Interesting point from
The Economist about
the financing of the would-be Islamic State:
IS's mission is to create its own caliphate, but until now many of its
sources of revenue have depended on its host states. In Iraq, the money
that IS extorted from contractors, businesses and institutions
ultimately derived from the expenditure of the central government in
Baghdad. In both countries, IS’s “subjects” include thousands of
employees of the respective central governments, who are still drawing
their salaries from the government and carrying out their functions.
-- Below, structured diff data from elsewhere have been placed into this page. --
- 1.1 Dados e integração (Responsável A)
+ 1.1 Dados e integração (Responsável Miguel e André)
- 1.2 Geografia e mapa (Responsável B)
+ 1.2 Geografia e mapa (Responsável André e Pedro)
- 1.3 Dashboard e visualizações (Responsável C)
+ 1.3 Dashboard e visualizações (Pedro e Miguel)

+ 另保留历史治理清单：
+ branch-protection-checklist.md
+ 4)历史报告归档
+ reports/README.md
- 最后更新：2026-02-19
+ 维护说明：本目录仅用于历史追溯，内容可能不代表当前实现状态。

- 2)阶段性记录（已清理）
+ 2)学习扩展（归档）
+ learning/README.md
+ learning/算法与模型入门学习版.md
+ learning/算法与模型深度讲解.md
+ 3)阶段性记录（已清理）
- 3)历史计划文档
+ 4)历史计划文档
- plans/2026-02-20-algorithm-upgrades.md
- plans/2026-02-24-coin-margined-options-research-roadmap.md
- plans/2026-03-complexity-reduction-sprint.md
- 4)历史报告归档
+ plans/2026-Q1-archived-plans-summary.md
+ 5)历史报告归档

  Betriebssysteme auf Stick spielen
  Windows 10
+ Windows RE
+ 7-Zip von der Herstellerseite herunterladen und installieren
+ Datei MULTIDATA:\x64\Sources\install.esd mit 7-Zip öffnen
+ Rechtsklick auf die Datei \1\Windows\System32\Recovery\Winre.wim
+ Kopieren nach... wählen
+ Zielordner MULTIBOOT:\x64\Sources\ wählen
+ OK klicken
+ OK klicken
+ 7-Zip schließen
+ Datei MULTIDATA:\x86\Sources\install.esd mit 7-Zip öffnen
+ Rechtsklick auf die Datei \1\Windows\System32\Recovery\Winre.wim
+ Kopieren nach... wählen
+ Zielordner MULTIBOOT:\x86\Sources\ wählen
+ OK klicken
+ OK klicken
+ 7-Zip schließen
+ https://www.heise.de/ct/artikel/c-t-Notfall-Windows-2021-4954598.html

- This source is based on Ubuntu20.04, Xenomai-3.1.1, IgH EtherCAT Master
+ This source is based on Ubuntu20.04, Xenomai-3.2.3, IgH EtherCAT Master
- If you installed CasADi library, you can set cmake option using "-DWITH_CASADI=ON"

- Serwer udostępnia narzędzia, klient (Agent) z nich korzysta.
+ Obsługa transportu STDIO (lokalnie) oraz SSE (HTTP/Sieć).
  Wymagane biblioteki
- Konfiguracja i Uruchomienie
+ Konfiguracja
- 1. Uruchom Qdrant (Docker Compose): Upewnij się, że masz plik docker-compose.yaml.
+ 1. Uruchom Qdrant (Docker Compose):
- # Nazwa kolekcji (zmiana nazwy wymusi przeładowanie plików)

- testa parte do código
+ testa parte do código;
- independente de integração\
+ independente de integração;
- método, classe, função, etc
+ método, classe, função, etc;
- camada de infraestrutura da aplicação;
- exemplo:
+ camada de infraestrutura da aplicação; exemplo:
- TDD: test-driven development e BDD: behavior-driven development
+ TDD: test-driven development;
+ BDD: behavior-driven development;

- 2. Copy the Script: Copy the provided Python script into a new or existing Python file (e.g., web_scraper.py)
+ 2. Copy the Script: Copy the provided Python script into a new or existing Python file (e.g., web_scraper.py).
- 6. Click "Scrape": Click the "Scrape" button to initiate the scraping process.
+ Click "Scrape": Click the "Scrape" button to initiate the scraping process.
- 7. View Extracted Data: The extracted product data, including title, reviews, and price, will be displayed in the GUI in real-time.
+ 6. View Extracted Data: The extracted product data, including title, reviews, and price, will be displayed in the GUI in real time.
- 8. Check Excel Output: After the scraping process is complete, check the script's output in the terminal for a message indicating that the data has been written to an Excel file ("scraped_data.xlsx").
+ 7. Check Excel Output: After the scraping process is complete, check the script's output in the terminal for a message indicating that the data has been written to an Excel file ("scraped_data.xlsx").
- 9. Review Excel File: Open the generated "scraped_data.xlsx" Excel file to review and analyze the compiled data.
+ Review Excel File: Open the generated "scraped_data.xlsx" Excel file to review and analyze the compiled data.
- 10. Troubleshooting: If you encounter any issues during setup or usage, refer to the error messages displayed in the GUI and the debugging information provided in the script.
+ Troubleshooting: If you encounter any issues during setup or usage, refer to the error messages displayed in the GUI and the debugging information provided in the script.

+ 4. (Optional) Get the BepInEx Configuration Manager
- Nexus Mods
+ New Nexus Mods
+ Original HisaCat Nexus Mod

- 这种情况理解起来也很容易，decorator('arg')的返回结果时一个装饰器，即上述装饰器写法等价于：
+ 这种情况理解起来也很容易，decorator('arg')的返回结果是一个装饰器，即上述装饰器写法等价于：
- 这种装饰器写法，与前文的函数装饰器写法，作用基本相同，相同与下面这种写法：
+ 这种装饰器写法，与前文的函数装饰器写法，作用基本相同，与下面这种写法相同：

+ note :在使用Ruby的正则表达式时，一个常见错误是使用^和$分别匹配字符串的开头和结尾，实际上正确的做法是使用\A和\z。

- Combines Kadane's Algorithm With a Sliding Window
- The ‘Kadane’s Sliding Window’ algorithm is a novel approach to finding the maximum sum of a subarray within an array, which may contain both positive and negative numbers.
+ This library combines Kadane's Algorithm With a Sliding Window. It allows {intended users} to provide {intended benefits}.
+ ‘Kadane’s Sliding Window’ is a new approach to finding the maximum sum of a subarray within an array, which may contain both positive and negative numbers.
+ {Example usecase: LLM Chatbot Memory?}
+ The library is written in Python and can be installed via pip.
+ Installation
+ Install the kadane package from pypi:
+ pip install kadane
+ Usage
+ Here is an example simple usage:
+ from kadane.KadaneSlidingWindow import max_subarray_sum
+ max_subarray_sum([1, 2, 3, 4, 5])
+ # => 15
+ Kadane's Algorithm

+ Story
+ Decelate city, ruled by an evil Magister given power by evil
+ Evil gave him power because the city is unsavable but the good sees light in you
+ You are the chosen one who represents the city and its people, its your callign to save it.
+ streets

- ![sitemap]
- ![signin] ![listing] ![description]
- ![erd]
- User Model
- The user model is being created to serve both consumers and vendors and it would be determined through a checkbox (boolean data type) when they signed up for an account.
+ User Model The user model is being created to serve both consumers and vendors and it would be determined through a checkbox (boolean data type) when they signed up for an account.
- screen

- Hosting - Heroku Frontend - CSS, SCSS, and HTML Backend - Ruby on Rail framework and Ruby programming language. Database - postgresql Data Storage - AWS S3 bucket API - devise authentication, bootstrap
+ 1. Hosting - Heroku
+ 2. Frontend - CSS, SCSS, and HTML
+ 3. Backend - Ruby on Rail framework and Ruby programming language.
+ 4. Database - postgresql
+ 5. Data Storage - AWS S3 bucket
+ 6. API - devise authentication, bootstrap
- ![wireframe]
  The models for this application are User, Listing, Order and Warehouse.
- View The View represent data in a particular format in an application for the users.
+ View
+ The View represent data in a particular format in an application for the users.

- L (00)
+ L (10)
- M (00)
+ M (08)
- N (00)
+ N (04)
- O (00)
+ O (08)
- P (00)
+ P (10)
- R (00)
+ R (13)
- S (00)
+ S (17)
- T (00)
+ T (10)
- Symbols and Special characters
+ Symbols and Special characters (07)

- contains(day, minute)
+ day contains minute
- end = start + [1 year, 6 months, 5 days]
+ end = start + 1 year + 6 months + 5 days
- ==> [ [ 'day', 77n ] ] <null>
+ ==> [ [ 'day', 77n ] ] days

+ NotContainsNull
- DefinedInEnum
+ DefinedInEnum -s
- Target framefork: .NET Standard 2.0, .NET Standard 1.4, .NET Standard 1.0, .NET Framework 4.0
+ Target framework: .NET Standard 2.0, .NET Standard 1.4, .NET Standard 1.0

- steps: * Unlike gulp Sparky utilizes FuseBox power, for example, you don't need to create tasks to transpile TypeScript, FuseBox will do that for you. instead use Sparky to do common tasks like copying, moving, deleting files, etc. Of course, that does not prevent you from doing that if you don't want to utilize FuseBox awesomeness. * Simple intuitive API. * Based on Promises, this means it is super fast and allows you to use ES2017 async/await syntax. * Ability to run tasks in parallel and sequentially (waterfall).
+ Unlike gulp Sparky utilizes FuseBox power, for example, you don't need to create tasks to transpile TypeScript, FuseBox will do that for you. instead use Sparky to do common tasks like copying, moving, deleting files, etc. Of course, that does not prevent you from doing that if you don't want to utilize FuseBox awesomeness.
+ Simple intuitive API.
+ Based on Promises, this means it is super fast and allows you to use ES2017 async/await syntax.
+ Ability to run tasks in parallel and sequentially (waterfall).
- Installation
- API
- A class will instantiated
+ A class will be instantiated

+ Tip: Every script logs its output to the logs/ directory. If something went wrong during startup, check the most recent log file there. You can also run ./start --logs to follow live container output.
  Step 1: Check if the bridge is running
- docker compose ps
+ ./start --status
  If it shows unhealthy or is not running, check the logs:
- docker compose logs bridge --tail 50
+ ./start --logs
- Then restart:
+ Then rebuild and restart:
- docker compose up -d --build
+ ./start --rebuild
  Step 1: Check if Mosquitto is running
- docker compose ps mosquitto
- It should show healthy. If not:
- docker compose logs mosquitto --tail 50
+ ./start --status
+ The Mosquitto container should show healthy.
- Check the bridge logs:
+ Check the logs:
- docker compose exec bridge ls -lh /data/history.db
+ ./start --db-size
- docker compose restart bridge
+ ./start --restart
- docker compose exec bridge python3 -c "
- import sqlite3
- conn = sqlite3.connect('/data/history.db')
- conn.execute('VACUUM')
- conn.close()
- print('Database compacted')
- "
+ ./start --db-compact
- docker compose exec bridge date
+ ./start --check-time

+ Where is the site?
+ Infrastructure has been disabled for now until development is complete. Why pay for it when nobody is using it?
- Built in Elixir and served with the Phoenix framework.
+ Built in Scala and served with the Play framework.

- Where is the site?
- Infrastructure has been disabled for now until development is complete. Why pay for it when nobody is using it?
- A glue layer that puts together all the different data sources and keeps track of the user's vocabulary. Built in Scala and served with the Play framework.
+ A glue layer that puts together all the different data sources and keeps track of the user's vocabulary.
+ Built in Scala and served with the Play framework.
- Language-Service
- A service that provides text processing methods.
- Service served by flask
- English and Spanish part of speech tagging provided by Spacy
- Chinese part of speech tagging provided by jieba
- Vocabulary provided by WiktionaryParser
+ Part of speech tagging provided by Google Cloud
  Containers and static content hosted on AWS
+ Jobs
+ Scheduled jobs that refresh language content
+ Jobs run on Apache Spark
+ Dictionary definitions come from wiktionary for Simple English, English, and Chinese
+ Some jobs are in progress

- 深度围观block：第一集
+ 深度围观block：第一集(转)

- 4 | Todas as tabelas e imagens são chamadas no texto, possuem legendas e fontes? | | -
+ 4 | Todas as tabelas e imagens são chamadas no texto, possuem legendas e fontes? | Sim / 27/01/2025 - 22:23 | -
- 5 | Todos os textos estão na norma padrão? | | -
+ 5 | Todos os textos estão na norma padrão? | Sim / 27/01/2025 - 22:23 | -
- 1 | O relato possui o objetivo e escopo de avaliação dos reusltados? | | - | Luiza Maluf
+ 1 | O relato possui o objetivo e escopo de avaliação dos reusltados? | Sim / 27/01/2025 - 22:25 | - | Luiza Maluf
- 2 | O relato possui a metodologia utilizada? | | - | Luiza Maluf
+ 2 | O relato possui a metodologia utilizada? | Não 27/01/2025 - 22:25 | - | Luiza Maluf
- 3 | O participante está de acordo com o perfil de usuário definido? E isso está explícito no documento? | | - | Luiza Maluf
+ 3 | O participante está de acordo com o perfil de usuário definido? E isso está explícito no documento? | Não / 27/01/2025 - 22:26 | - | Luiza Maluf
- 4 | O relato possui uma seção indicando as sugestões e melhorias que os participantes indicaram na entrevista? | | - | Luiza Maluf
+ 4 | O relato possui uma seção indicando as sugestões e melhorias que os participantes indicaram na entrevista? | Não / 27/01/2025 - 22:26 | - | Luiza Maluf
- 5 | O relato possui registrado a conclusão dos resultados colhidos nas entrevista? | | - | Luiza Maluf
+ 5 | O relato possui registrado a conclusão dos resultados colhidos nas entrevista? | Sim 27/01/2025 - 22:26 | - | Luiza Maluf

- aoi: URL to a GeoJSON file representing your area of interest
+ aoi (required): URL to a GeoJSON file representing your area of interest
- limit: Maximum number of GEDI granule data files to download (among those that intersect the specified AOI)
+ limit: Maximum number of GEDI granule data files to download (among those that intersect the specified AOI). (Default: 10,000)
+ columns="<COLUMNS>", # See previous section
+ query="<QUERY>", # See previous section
IS also depends on established infrastructure. Most of the electricity
generated in Syria comes from power stations in regime-controlled areas
and is transmitted through a national grid, which includes IS-held
zones. These plants run on natural gas produced from fields under regime
control. One exception has been an associated gas plant known as Conoco
(after the American company that built it in the early 2000s) not far
from Deir ez-Zor. Until recently it was operated under the protection of
Jabhat al-Nusra, al-Qaeda's official branch in Syria, which was kicked
out of Deir ez-Zor in July, and the gas was pumped to the Jandar power
station, south of Homs. It is not clear whether this arrangement has
continued since IS seized control.
In July IS overran the Al Shaer natural gas plant between Homs and
Palmyra. On this occasion the regime had no interest in ceding control
of a vital energy asset to IS, and within two weeks it was back in Mr
Assad’s army’s control, albeit badly damaged. The prospect of the Mosul
dam and hydroelectric plant remaining under IS control prompted a
similarly robust response from the Iraqi government and its Kurdish and
Western backers, who on August 18th to have recaptured it.
In other words, Syria and Iraq both have large public sectors, with lots of government employees and significant government contracts, and these, along with infrastructure, have continued to direct wealth into ISIS-controlled territory. The blog post suggests that this is a spigot governments can turn off, forcing ISIS to spend money on their territory rather than simply extracting it.